INSTRUCTIONS FOR THE TASK – Each line from the one that contains "-370,14 +370,6 @@" to the end of the material must be quoted exactly; include both end lines and nothing else.

AVAILABLE DATA –
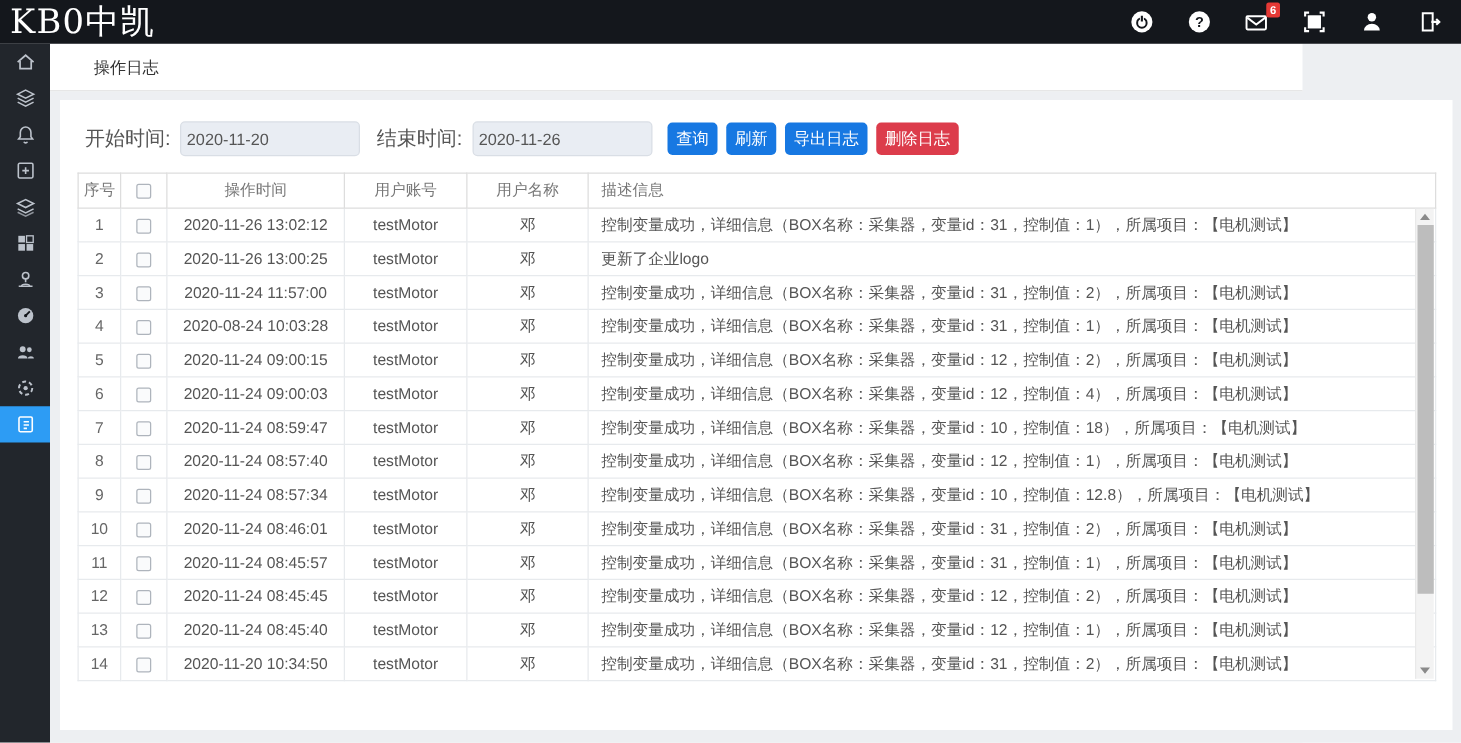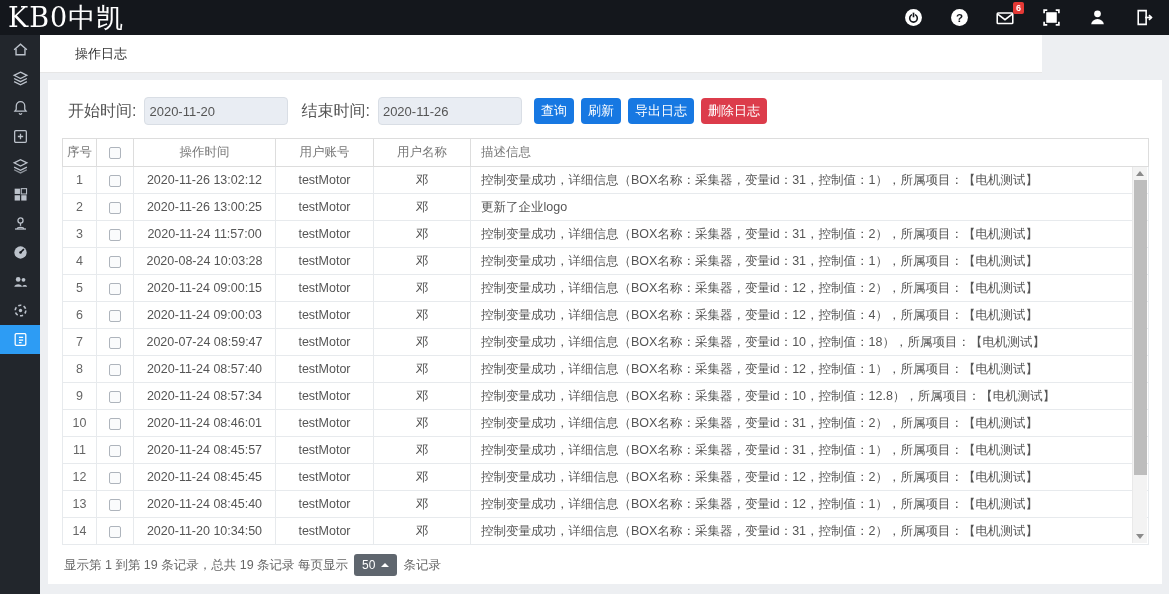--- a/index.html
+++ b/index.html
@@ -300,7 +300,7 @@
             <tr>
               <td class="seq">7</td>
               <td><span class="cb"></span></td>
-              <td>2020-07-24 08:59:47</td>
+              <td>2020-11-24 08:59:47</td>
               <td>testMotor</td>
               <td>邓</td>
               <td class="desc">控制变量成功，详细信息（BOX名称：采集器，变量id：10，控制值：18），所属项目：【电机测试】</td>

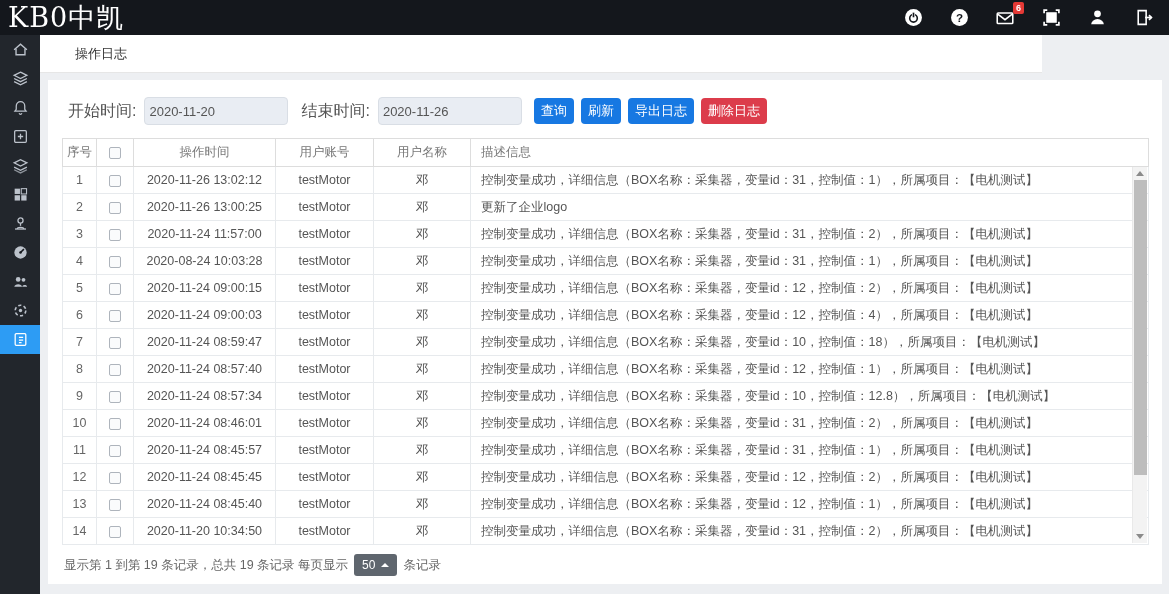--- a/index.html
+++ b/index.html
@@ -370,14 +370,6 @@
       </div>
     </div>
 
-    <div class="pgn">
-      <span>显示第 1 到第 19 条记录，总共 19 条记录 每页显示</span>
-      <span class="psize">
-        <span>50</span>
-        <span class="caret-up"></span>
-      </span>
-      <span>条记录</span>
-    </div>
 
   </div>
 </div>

SOLUTION TO THE EXERCISE –
@@ -370,14 +370,6 @@
       </div>
     </div>
 
-    <div class="pgn">
-      <span>显示第 1 到第 19 条记录，总共 19 条记录 每页显示</span>
-      <span class="psize">
-        <span>50</span>
-        <span class="caret-up"></span>
-      </span>
-      <span>条记录</span>
-    </div>
 
   </div>
 </div>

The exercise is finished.